→ Task requirements
Pictures stay out of the copy; output exactly the lines from the one containing "padding-bottom: 4px ->" through the end of the material.
====
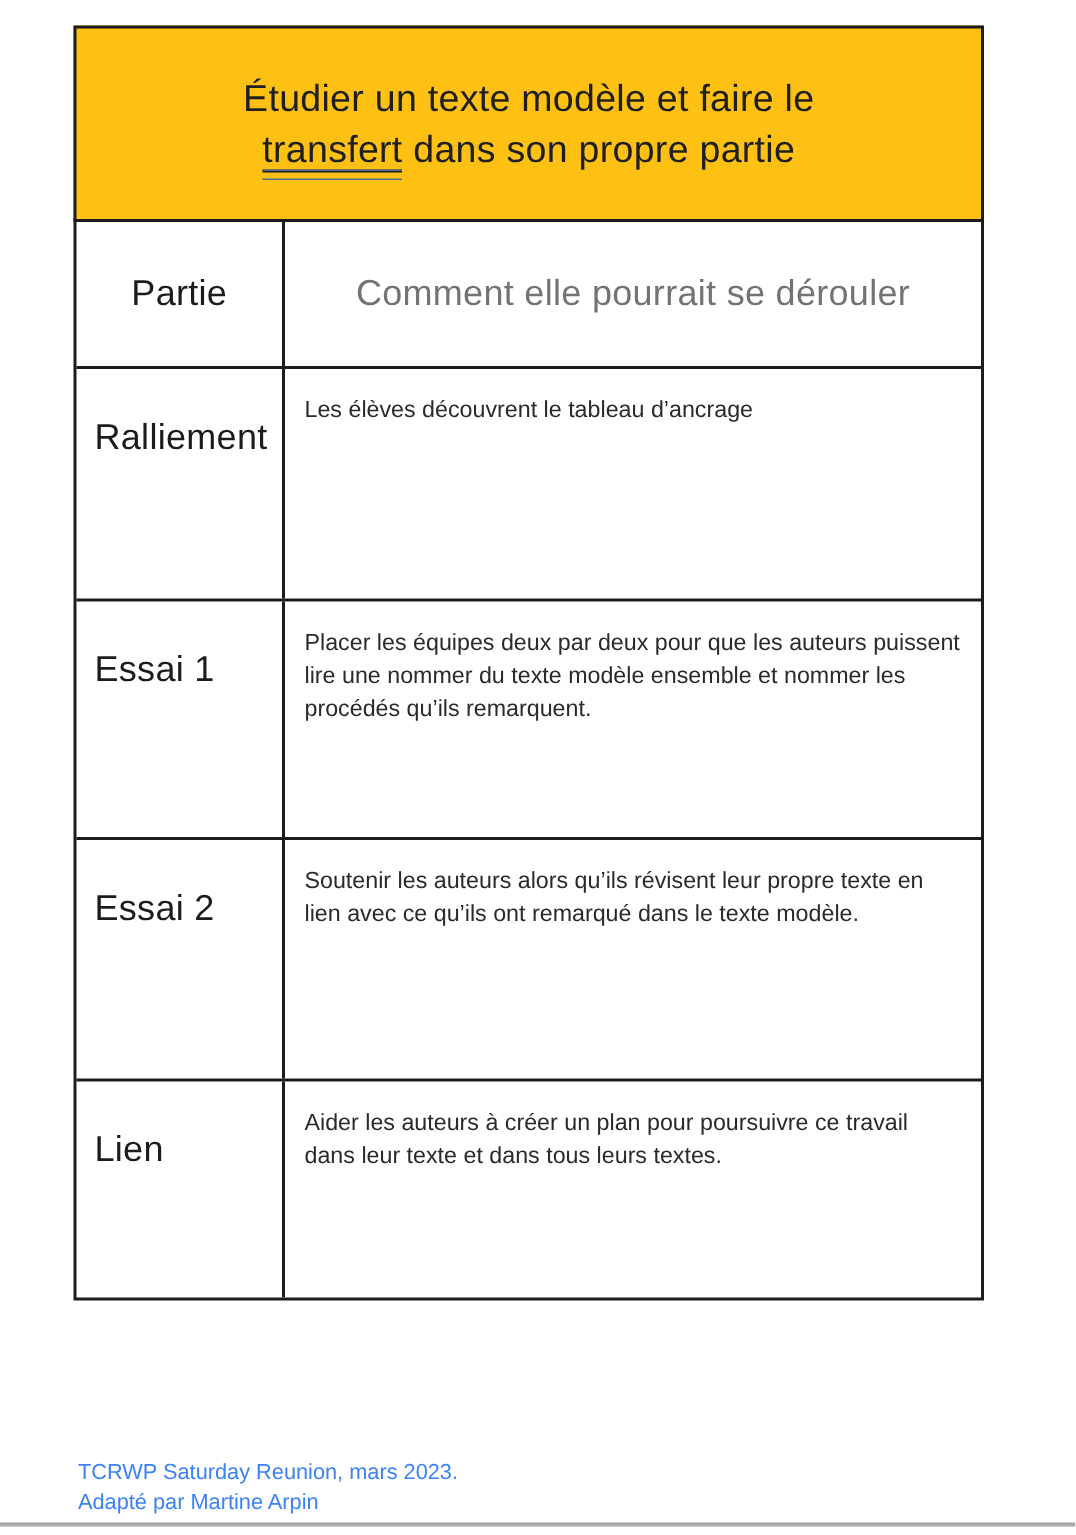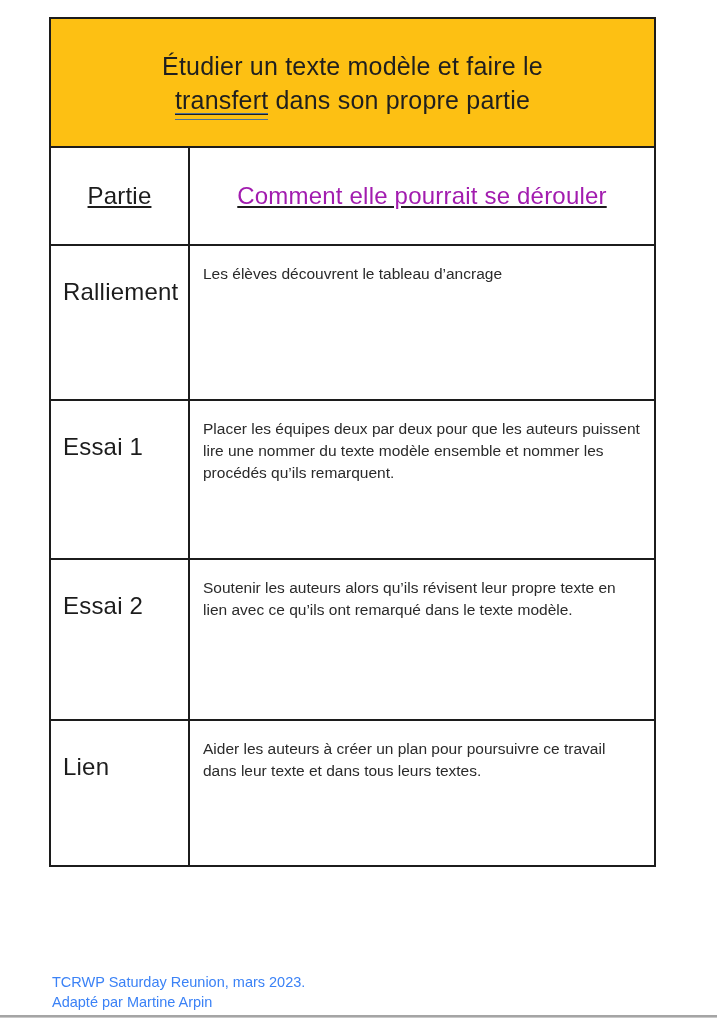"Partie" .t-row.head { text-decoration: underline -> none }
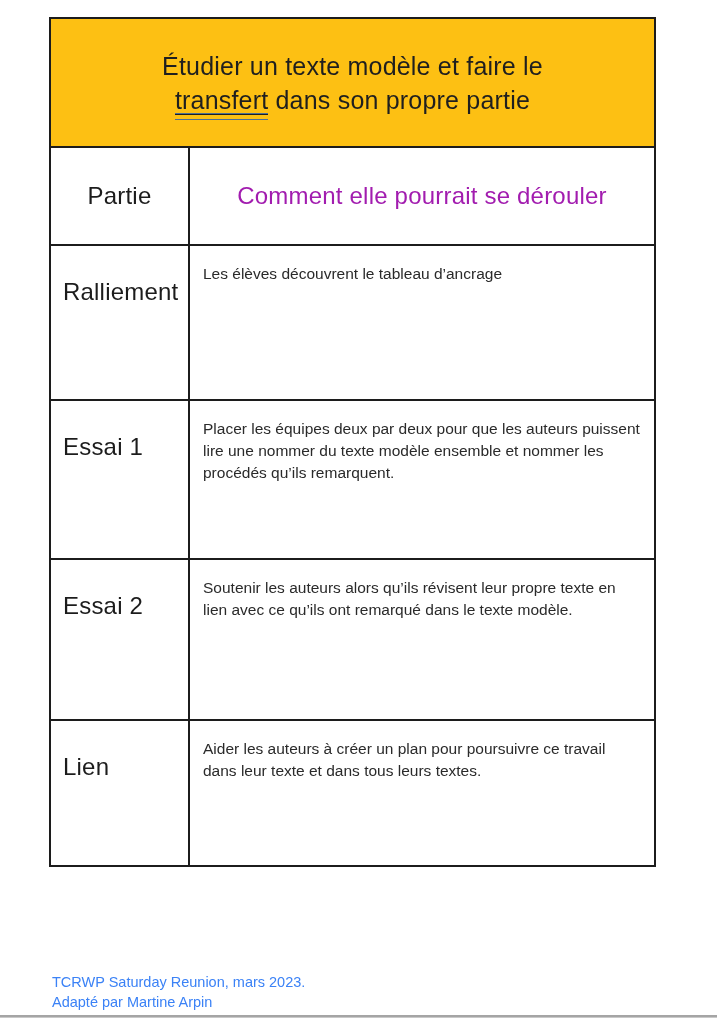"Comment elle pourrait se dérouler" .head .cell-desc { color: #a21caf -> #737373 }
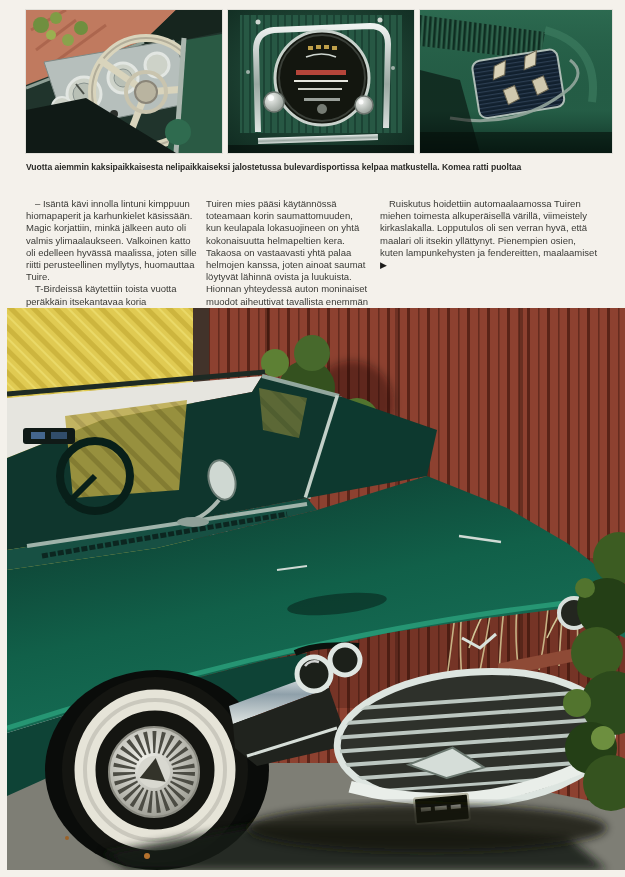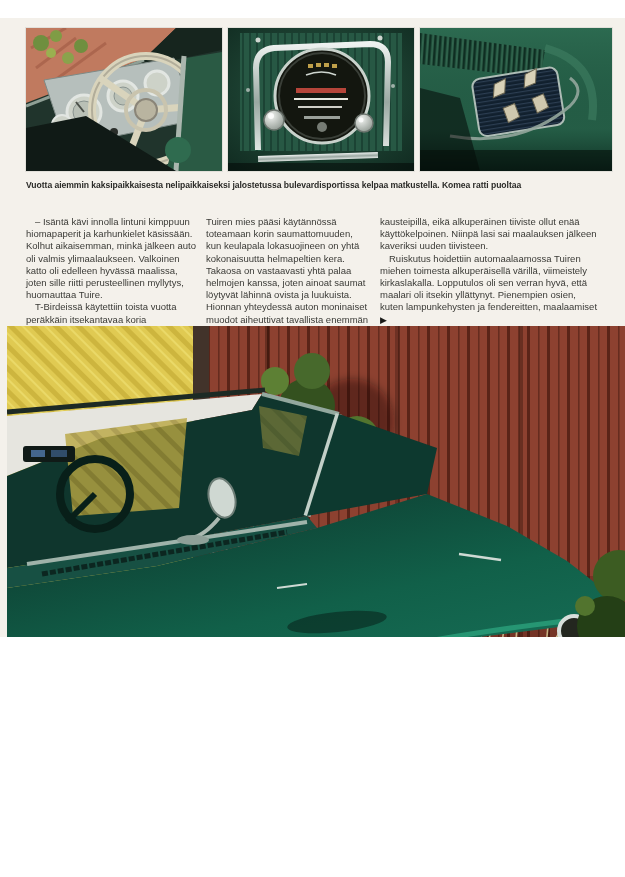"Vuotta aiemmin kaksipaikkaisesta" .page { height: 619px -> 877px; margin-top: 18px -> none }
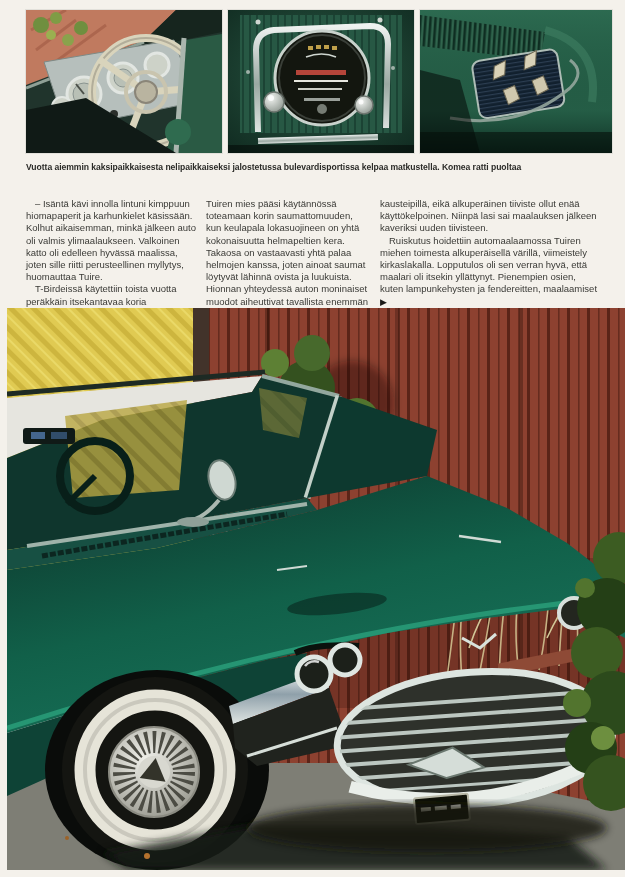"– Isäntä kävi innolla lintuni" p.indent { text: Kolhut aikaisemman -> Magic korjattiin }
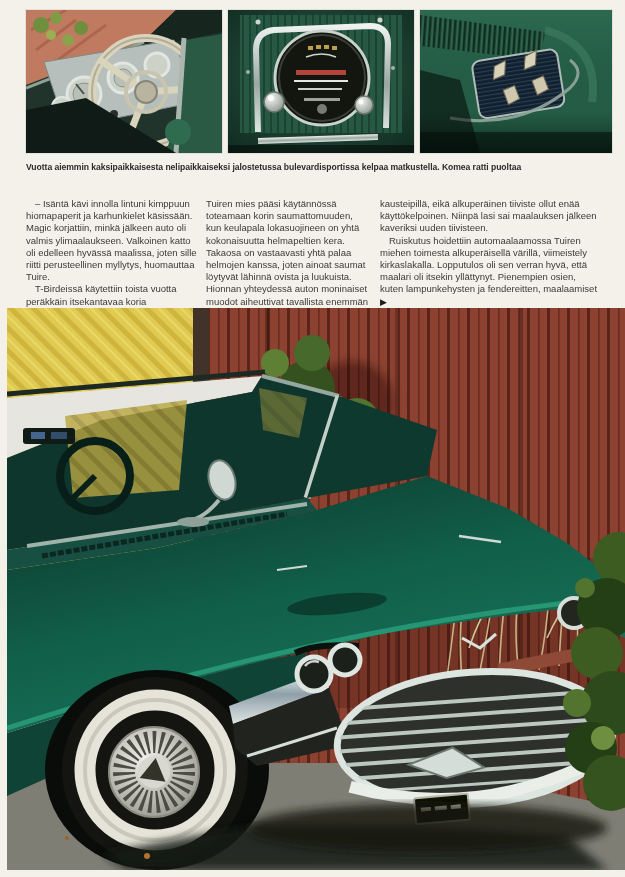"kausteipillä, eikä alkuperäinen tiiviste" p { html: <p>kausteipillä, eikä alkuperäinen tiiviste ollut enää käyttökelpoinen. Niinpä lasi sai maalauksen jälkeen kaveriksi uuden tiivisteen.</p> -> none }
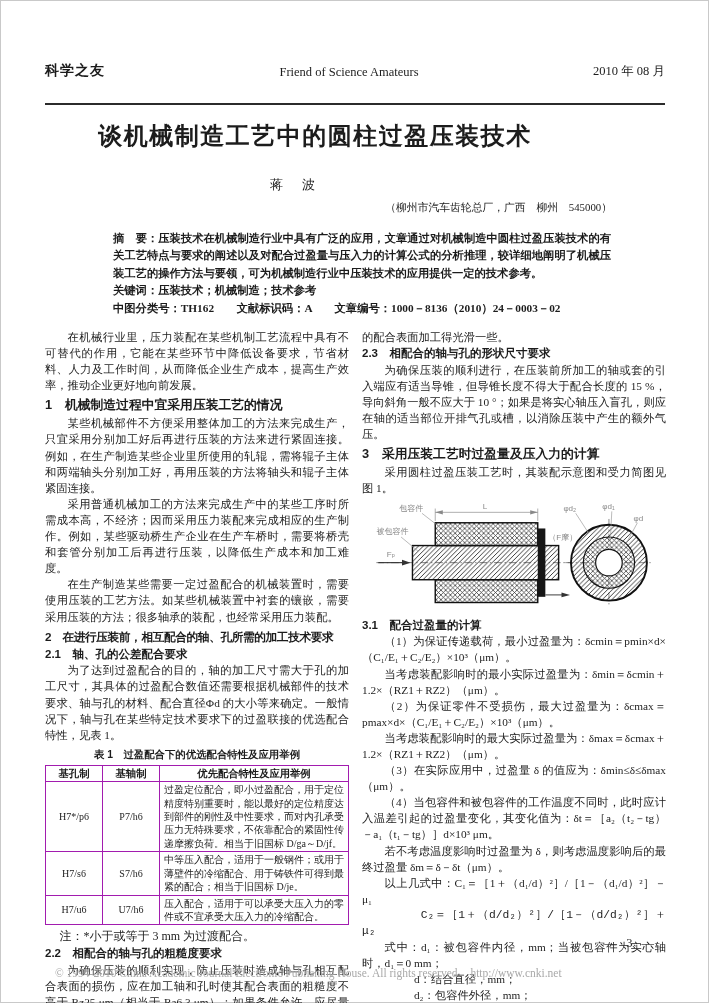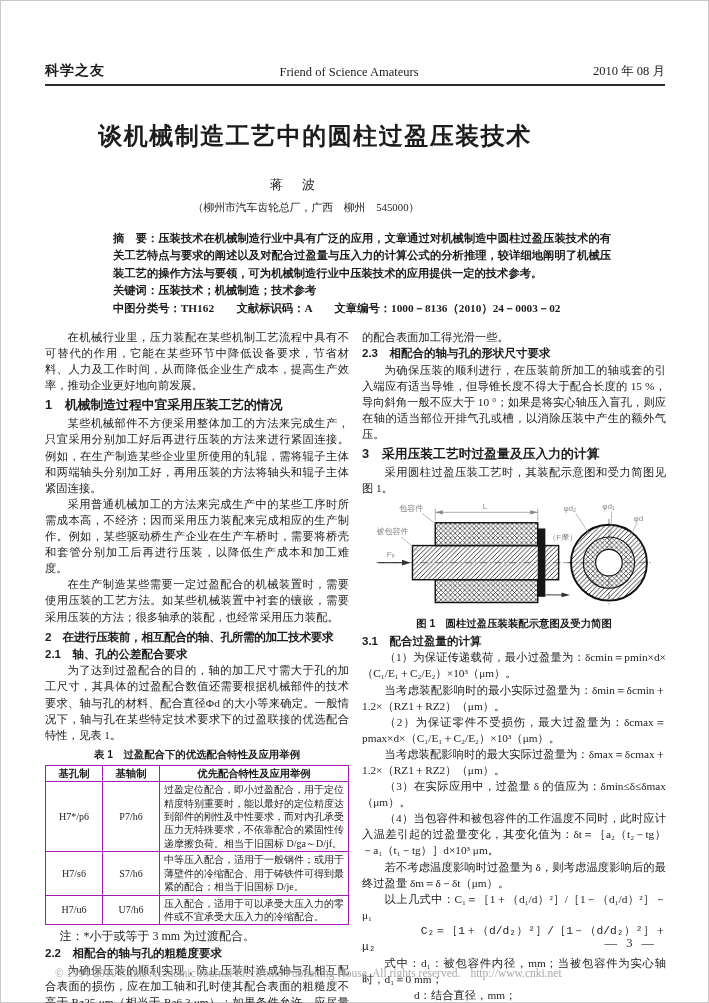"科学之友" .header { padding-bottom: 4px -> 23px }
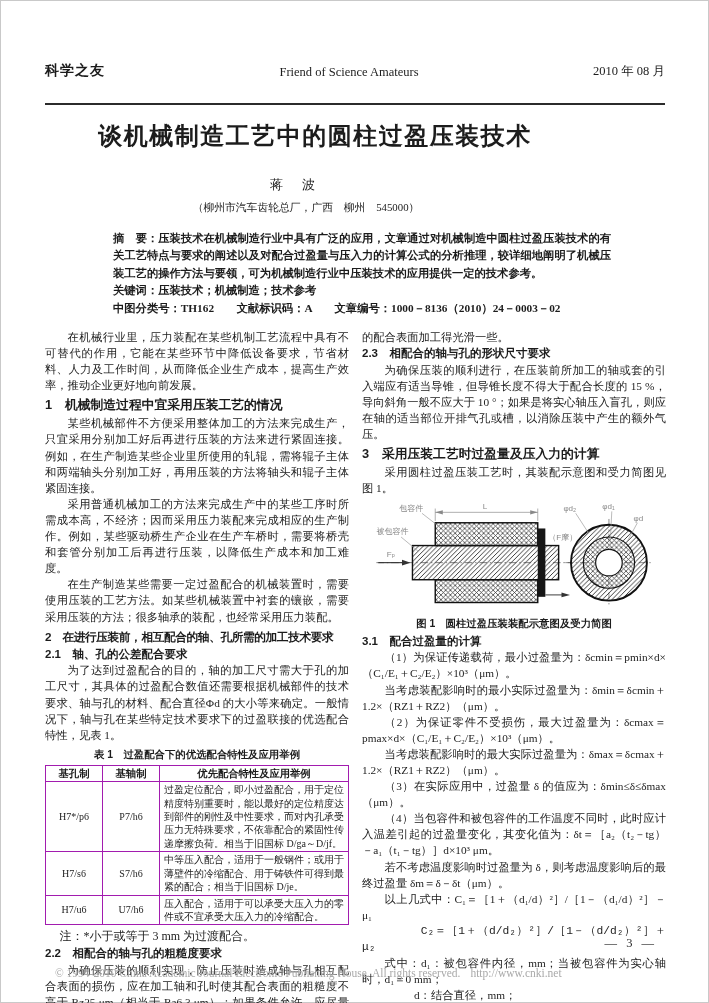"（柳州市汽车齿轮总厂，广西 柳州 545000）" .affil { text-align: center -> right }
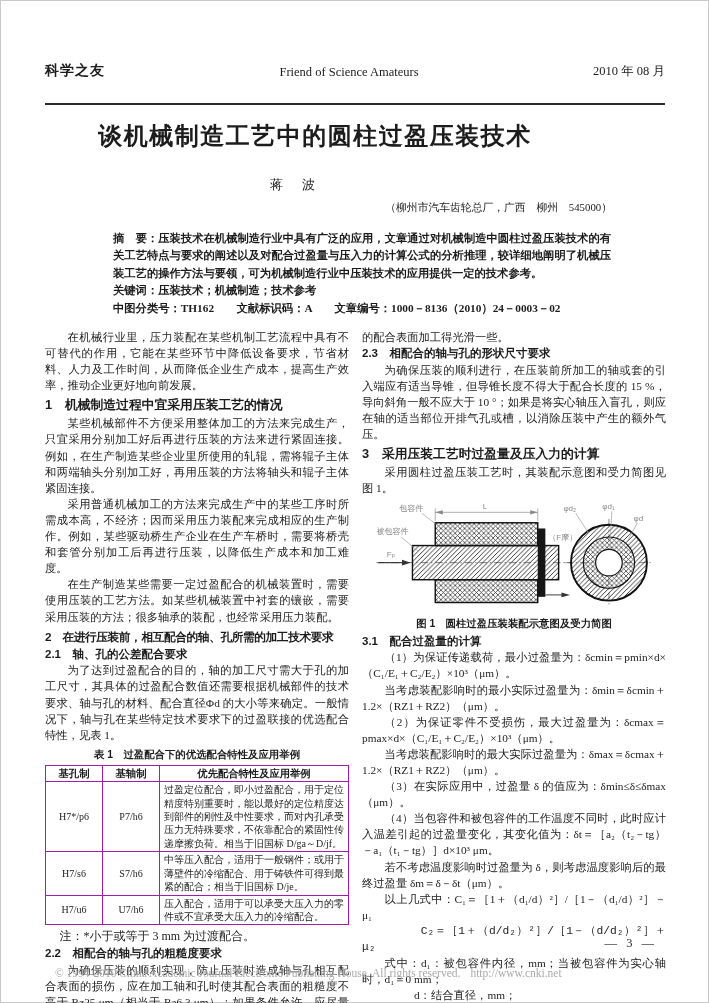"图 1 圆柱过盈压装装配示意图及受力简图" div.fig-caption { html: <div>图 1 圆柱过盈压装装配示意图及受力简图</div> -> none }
====
→ Solution to this problem
"科学之友" .header { padding-bottom: 4px -> 23px }
"（柳州市汽车齿轮总厂，广西 柳州 545000）" .affil { text-align: center -> right }
"图 1 圆柱过盈压装装配示意图及受力简图" div.fig-caption { html: <div>图 1 圆柱过盈压装装配示意图及受力简图</div> -> none }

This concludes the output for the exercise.